Data for processing:

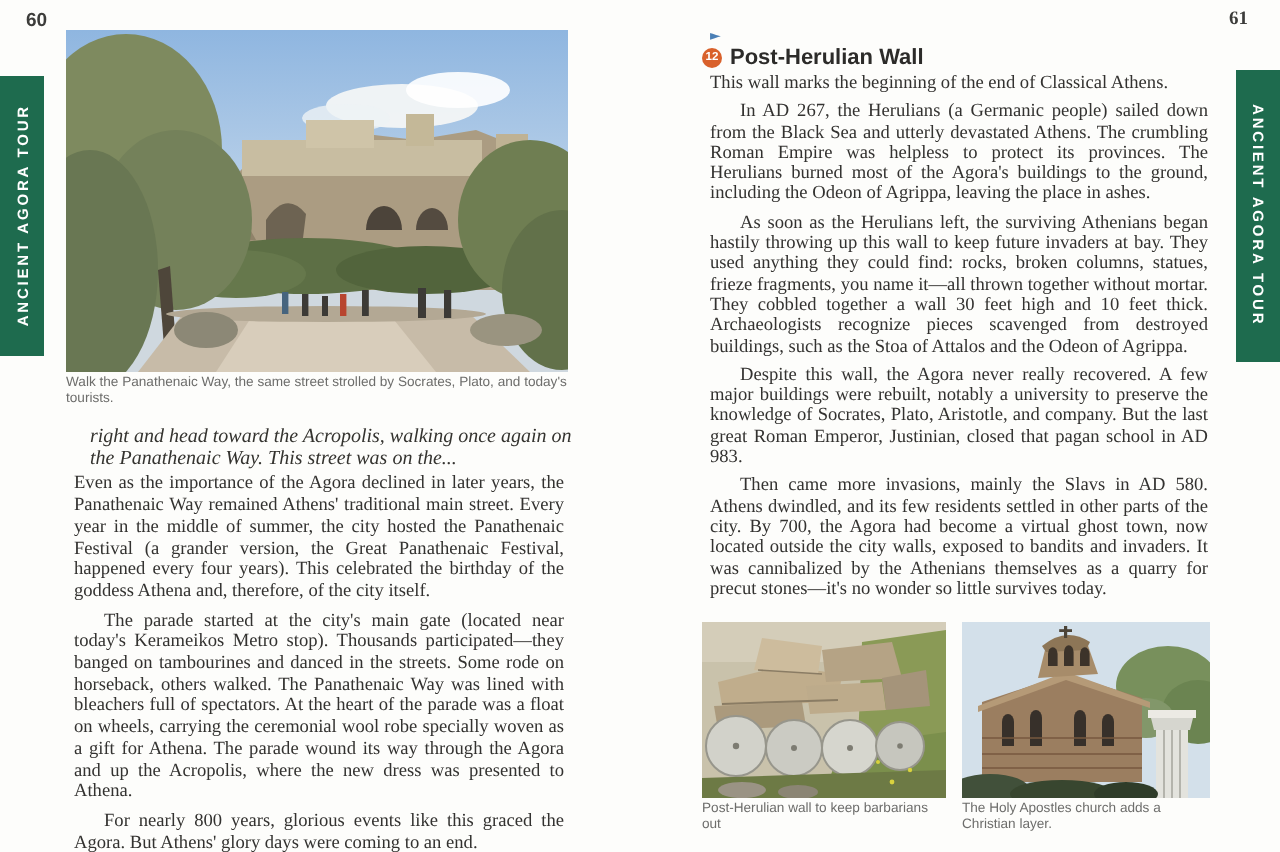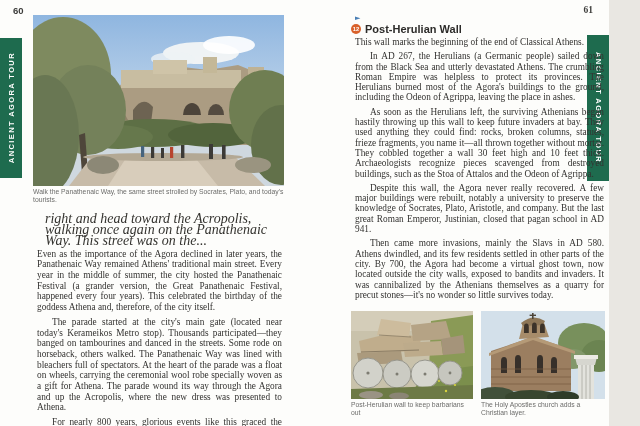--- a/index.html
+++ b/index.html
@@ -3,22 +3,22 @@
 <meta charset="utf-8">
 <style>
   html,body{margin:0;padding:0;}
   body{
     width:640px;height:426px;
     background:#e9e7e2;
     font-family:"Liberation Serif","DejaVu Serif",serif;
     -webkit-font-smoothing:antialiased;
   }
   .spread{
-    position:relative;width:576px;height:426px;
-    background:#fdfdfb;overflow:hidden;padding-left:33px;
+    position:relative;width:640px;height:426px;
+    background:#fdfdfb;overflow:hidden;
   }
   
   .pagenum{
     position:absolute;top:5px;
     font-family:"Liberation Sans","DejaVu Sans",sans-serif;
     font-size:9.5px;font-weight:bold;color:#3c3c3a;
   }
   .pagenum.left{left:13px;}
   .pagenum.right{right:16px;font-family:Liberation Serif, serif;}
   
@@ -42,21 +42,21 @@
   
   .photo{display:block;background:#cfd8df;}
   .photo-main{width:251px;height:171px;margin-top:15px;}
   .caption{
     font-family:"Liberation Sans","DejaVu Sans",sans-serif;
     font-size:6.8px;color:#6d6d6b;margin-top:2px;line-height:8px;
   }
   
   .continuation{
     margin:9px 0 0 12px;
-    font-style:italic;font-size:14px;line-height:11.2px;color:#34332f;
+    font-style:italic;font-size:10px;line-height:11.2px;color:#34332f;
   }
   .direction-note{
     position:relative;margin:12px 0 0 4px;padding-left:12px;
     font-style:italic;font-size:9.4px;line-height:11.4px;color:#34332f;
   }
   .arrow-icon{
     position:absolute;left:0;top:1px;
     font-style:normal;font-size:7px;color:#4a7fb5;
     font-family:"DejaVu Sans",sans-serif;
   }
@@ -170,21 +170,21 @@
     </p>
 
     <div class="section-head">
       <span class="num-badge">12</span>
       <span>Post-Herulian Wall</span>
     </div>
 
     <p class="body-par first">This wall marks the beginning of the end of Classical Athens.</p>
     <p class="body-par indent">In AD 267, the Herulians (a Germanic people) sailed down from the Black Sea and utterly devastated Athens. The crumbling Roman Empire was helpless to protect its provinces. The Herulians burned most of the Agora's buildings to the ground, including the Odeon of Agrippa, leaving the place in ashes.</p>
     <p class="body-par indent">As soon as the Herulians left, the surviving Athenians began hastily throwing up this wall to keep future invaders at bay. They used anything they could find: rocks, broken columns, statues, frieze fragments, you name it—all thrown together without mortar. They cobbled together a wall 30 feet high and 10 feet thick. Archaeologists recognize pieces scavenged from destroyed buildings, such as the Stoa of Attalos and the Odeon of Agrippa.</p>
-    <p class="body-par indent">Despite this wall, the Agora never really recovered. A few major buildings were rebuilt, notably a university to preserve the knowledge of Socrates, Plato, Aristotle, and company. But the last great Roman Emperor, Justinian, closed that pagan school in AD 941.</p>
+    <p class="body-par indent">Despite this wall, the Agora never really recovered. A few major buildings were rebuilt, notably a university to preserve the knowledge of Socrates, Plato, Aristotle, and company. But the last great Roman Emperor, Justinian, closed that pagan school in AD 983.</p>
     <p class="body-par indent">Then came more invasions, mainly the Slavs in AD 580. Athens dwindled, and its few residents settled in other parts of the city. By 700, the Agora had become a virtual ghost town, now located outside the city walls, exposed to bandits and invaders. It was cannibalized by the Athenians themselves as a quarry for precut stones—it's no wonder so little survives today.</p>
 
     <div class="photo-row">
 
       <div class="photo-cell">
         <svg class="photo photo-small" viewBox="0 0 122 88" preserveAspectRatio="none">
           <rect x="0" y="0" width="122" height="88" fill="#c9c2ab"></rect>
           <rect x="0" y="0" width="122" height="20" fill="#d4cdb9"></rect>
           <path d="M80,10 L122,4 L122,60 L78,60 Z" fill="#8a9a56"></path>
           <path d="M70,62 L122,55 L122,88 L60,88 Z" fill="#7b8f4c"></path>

--

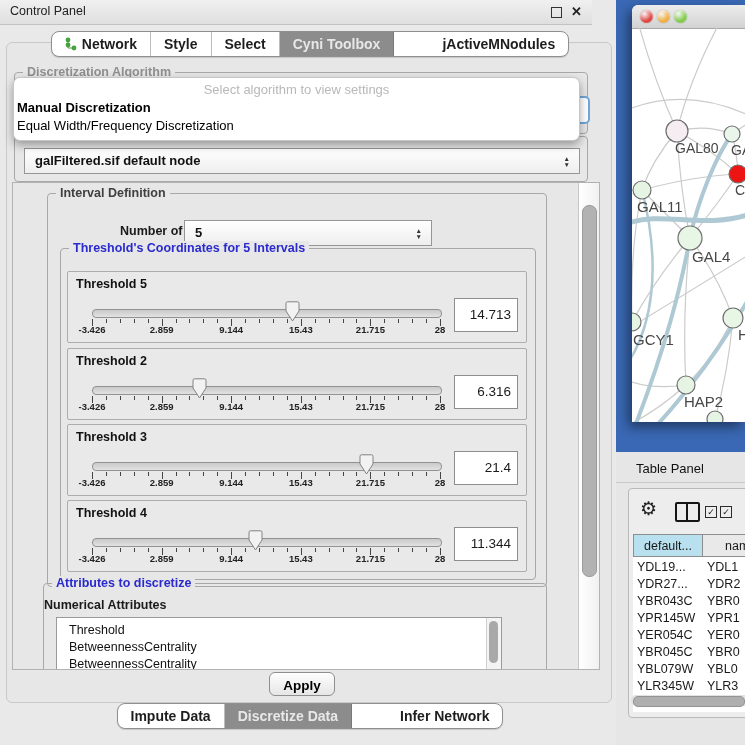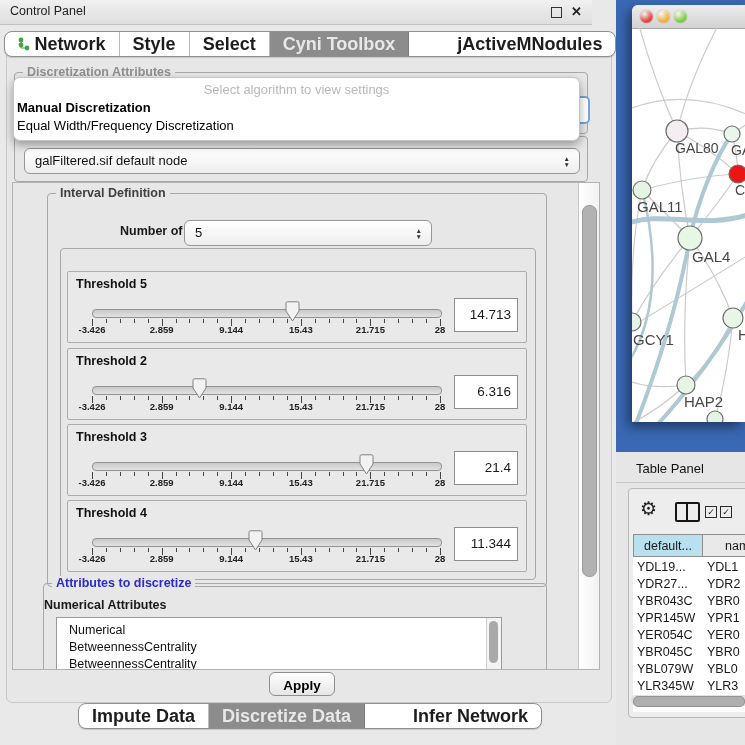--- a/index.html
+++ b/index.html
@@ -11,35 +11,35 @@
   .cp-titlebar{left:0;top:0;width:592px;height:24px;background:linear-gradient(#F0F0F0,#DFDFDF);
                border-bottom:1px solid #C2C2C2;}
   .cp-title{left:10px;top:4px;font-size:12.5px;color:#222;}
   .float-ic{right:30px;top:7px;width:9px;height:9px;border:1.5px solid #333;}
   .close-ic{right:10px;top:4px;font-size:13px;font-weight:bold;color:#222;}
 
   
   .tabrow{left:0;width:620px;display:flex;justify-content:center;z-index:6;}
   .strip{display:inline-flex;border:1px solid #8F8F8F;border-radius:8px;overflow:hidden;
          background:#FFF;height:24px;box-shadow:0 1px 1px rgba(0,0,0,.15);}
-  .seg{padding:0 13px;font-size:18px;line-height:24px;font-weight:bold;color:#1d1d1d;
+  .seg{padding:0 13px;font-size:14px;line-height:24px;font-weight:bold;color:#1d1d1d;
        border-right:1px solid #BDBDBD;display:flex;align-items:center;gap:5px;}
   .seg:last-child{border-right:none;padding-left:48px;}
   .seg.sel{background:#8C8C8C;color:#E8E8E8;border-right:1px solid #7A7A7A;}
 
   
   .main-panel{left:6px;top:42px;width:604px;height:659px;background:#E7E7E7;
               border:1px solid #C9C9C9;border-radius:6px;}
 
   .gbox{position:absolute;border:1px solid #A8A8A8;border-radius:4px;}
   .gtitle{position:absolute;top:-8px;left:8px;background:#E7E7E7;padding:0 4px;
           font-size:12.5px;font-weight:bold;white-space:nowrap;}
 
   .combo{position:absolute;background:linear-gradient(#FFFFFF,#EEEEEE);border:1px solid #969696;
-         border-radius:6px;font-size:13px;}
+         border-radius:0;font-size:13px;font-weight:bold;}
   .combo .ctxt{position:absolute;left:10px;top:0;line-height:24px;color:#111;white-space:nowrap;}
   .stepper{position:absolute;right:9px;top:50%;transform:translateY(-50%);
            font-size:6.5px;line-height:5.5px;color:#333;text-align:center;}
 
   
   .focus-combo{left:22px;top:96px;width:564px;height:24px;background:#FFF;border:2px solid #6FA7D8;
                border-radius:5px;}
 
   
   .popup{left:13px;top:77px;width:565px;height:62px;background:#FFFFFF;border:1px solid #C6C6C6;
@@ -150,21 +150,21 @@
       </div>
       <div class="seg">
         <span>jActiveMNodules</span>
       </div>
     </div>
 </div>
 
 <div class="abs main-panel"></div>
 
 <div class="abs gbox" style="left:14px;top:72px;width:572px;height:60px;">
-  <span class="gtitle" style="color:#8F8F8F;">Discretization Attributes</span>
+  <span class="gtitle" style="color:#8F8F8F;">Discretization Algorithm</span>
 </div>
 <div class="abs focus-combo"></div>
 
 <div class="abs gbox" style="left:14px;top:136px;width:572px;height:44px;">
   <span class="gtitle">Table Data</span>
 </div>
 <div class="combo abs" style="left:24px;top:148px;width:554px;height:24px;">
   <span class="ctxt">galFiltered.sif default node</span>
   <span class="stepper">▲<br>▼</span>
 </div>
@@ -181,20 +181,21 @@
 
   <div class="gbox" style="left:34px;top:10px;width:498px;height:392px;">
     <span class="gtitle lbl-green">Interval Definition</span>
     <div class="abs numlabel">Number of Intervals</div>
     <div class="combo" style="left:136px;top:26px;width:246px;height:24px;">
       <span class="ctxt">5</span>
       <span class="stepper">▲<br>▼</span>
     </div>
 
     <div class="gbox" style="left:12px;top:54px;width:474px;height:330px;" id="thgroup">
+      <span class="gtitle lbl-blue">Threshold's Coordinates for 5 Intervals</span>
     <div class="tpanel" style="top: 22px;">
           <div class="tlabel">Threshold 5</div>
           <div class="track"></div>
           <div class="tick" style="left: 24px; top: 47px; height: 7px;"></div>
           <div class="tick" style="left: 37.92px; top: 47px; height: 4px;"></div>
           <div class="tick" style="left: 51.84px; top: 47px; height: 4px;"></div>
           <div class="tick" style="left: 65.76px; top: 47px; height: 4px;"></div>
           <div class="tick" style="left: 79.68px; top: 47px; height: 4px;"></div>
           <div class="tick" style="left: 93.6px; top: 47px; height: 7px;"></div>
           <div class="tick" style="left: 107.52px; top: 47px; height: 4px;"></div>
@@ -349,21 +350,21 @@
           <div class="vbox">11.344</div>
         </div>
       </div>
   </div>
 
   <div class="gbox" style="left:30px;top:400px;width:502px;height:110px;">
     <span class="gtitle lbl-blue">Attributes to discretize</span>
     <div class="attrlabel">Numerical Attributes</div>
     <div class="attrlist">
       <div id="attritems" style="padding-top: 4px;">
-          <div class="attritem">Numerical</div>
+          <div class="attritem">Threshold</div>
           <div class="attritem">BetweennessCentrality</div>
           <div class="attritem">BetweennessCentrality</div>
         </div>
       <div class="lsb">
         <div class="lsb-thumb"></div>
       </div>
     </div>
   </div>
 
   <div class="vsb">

...

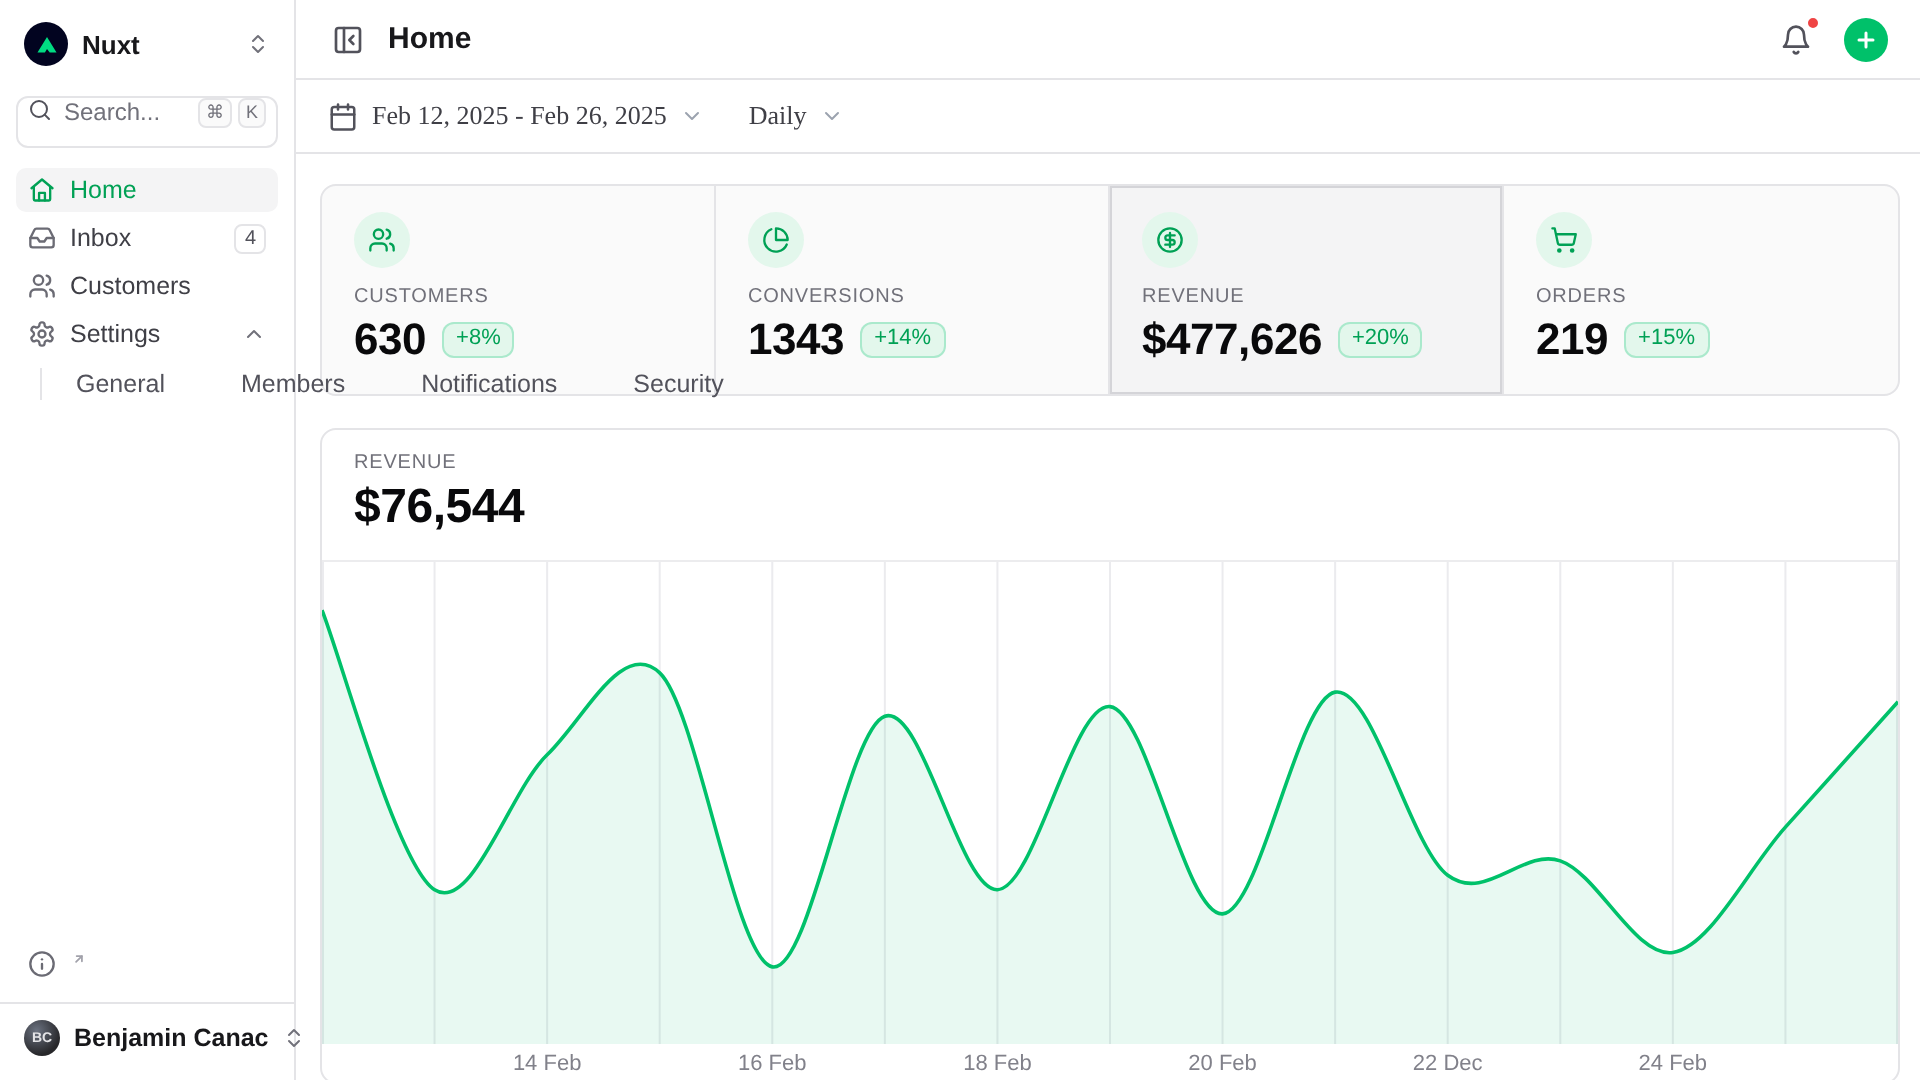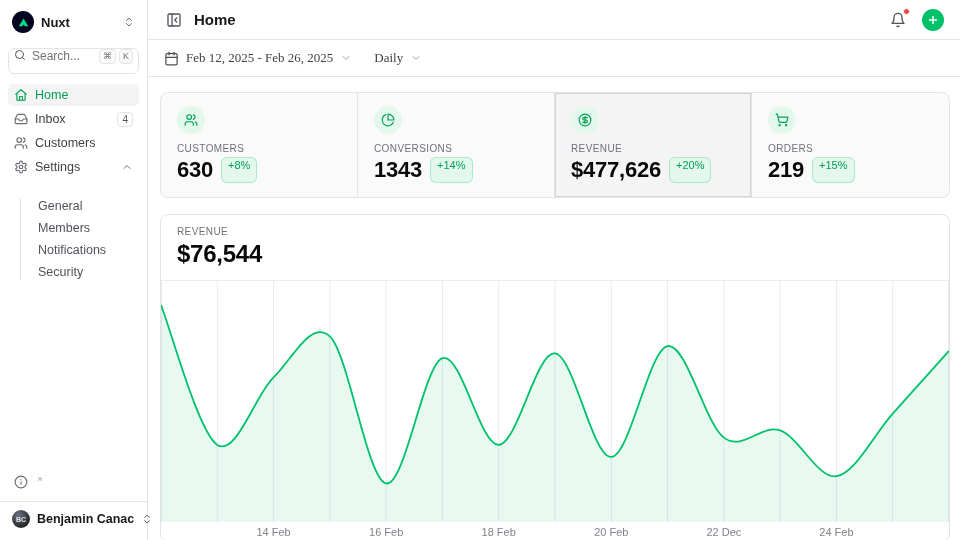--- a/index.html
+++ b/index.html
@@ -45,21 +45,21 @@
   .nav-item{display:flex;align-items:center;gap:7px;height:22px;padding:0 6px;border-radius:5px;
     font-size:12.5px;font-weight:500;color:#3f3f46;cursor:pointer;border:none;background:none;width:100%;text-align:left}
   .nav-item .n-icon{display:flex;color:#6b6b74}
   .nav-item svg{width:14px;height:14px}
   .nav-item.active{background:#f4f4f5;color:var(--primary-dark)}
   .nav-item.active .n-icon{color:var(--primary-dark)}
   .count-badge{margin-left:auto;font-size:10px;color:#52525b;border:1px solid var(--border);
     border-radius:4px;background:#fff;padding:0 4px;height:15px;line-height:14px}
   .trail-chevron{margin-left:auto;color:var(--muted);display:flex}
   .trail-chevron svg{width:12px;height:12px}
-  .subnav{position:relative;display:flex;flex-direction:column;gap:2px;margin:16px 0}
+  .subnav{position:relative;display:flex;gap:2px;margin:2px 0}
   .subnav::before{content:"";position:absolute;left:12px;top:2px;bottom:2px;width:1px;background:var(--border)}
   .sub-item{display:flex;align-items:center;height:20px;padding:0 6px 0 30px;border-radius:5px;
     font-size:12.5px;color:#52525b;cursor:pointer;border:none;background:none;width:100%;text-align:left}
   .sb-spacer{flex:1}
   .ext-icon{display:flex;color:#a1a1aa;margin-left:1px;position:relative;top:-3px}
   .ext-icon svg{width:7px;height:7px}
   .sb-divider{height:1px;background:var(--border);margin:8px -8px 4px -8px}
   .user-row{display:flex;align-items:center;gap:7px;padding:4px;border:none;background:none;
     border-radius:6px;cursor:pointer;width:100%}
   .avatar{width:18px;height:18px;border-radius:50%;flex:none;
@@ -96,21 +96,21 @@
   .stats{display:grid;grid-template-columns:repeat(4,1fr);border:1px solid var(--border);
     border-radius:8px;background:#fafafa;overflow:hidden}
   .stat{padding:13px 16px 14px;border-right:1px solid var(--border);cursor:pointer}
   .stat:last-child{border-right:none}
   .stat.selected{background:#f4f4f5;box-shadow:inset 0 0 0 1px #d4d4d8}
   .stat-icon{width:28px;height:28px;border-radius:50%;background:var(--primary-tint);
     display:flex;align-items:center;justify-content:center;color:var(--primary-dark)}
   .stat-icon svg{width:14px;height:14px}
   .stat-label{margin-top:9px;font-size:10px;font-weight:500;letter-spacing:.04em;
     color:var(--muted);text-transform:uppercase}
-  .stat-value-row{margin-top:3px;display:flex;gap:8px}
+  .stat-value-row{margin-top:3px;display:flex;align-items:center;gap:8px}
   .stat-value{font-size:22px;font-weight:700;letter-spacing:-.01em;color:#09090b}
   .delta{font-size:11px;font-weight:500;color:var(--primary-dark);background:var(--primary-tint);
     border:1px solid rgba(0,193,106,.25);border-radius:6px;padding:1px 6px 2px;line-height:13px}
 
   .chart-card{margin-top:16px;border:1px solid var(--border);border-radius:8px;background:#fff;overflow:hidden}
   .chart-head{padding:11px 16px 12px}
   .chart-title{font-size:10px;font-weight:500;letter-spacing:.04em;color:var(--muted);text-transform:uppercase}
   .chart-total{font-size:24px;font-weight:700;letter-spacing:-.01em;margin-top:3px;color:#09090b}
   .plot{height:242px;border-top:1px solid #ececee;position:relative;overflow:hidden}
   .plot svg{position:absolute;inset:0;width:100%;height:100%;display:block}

Problem description: Say how many lines above hold the word "last", giving only the count.

Expected answer: 4